The media were called in an hour before time, the security inspection was even more thorough than ever, and the cameramen of all 20 TV networks present, a Nezavisimaya Gazeta reporter said later, had received instructions from their bosses to “work as it you had the President before you,” i.e. keep the cameras directed on the speaker, rather than on the audience.
Of course Putin used to – and is probably still able to - gather tens of times as many reporters, and his conferences have been a bit longer – a record 3.32 against Ivanov’s 2.19 – but it was really hard to get rid of the thought that Sergei Ivanov, the former defense minister, was being treated as a clear front-runner in the apparent race for the presidency.
Then there was not only what Ivanov had to say, but how he said it. He seamlessly extrapolated his answers from his clear jurisdiction - defense industry, engineering, high technology – to geopolitics and other much broader matters. You could judge as much from his introductory note, focused on preferred principles for the good governance of the Russian state.
“The state should set a solid stage for the development of industries, rather than rigorously administer them,” he said. Note the use of the word “state” – not the “government,” as if government was far lower than wherever Mr. Ivanov already sees himself sitting.
There was another curious, even though much overlooked, remark: “I am responsible for 26 federal programs worth 1.314033 trillion rubles in the three coming years,” he said, in a clear sign that he is aware of his own role in what is believed to be a big growth driver - not only for the “economy” in a broad and therefore abstract sense, but also for many Russians on the ground.
Note that, as Ivanov travels a lot around the country in an air of a “race for Putin’s blessing” trumpeted by many political experts, he seems perfectly aware that all his words are all but perceived as some kind of an election program.
In this context, such broad statements quite logically sum up for the first 100 days of a new first deputy premier who aspires to something higher.
Even though Ivanov himself keeps on denying that he has an ambition to become President, and even though there is almost a year left until election day, some issues already lead to curious thoughts.
First, all federal programs Ivanov is responsible for are at least three years long: the program to build new nuclear power plants is to be completed in 2020; the last stroke of a trans-Russian Baltic-Pacific highway - between Chita and Khabarovsk - is to be laid in 2010; the Glonass satellite navigation system is to become global in 2009, etc. This doubtless means he will remain a top decision-maker for a long time to come, which will certainly pave the way for him to become the top decision-maker.
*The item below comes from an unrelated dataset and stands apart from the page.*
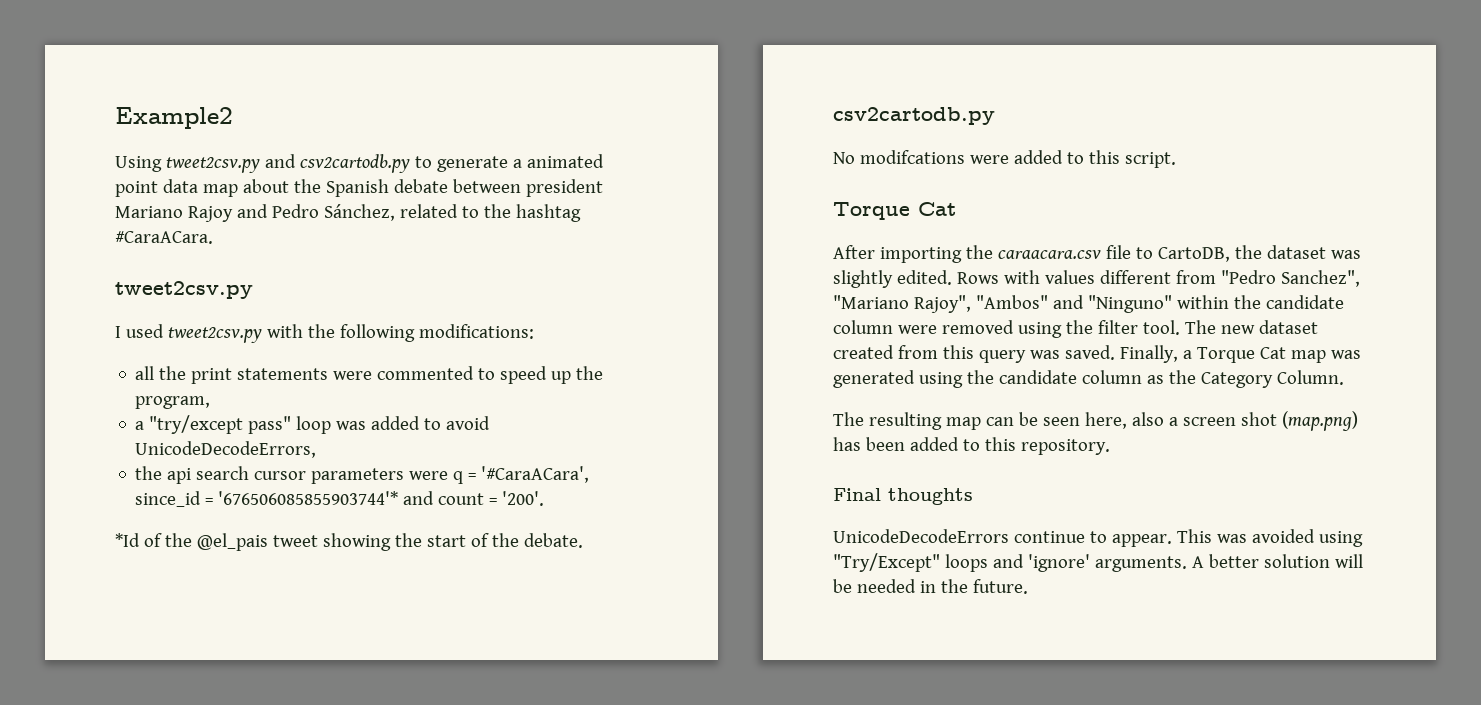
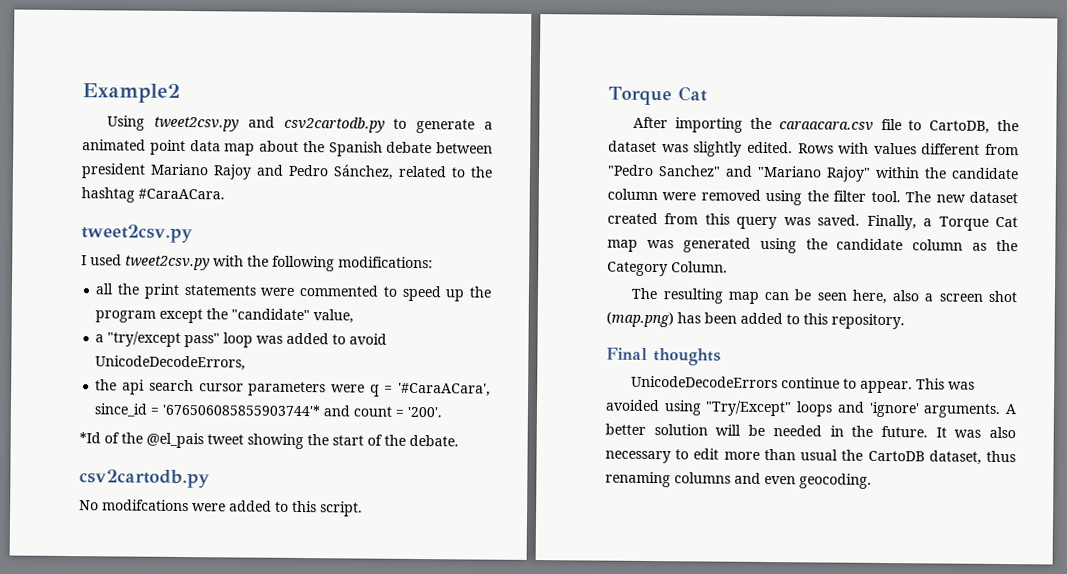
[135,396,211,409] program, -> [95,308,355,324] program except the "candidate" value,
[1280,270,1360,287] [833,295,1172,313] Sanchez", "Mariano Rajoy", "Ambos" and "Ninguno" -> [658,165,871,182] Sanchez" and "Mariano Rajoy"
(1028, 586) none -> [935,426,1016,439] [605,448,1016,465] [605,471,872,489] It was also necessary to edit more than usual the CartoDB dataset, thus renaming columns and even geocoding.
Also note that he spoke quite elaborately about Russia’s relations with the United States, including its plans to build a missile shield in the Eastern Europe, and on Russia’s possible suspension of the Treaty on Conventional Armed Forces in Europe – normally → these issues as well beyond the scope of a first deputy prime minister. He had said Russia would not receive foreign military inspections and would not notify foreigners of its troop movements under the CFE Treaty, even though Russia has not yet started the customary procedure for its suspension (first a CFE conference must be convened and a formal complaint must be filed). Who exactly authorized Ivanov to make such statements is an open question. Maybe this is just another “probing move,” similar to his repeated claims that Russia is “considering” pre-emptive strikes against terrorist bases in Georgia and Afghanistan? While there are a lot of terrorists in both places – and around Kabul they are so successful that even 30,000 NATO troops can not cope with them – we have yet to see any action.
Where Ivanov’s engineering jurisdiction is concerned, the “all is well” mantra of his PR staff is also too far from the truth.
Machinery and designer teams are aging, good opportunities appear only in companies whose products are exportable, defense science and industry are impeded by policy uncertainties and overdue transition period in the Russian Armed Forces.
These are concerns that Ivanov has yet to address. However, his latest bid for presidency can only be described as a turning point. He seems to be aware that it is the Russian voters who will bring to power whoever succeeds Vladimir Putin. He is also apparently aware that the people will look at his “done,” rather than “to do” list. And he must anticipate that the months left until election day will bring many new developments, not all of them encouraging. Nonetheless, he has already shown he is in the race – and is determined to finish first.